In recent years, research into the ways technologies such as smartphones and social media impact children’s mental health and well-being has generated a long-overdue public debate about how to manage the potential harms of our sophisticated new tools. Thanks to the work of social scientists such as Jonathan Haidt and Jean Twenge, parents and educators are now better informed about potential risks of a phone-based childhood.
Yet other challenges remain: How our own use of these technologies has transformed our expectations and behavior, and led to the creation of a world that often seems devoid of basic decency and thoughtfulness; where we navigate public space comfortably enclosed in our own digital bubbles, feeling little sense of obligation to others; and where we become ever more comfortable outsourcing human skills to machines.
These transformations of everyday experience are seemingly less alarming but no less impactful. On average, we spend seven hours a day staring at screens; for younger people, those numbers are much higher. For many of us, our phones are the last thing we touch before falling asleep and the first thing we reach for in the morning. These small decisions, repeated day after day, create habits of mind and new ways of understanding and being in the world. They encourage us to expect convenience, efficiency, seamless interactions and everything on demand. We crave novelty, immediacy, endless options and near-total control of our environment.
Several decades ago, naturalist Robert Michael Pyle lamented the “extinction of experience.” Pyle and others worried that younger generations suffered from “nature deficit disorder” — being raised without the hands-on experience of mucking around outdoors, they argued, these children would grow up disaffected from nature and unlikely to embrace the role of environmental stewards as adults.
Several decades after Pyle coined the phrase, this challenge — to live in the real world, with all its messy physical realities — is one we all face. Our experiences of pleasure, hands-on skills, self reliance, relationships and connection to nature are all threatened by mediating technology. Daily intimacy with the physical world recedes, little by little, while our attachment to digital worlds grows.
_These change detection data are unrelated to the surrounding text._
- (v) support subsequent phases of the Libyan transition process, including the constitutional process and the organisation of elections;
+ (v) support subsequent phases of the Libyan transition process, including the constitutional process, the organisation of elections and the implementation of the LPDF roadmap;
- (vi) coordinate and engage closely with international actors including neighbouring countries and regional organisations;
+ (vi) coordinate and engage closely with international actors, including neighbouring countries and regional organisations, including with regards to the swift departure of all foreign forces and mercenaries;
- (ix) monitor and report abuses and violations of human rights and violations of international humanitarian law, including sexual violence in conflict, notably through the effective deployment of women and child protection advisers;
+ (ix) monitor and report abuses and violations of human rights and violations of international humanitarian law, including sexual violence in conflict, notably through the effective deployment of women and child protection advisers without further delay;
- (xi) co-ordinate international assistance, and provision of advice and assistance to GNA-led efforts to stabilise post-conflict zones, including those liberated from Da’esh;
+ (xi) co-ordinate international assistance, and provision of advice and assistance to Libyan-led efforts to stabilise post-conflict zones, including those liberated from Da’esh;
More and more, we relate to our world through information about it rather than direct experience with it.
The platforms and screens on which we spend our days effectively have become our new character-forming institutions. They have invaded the private world of existing institutions such as the family and become indispensable in the public world of work and leisure. They promise us, as an Apple slogan once put it, a world that is “automatic, effortless, and seamless.” In many ways, our technologies have made good on that promise, but in the process, we are changed.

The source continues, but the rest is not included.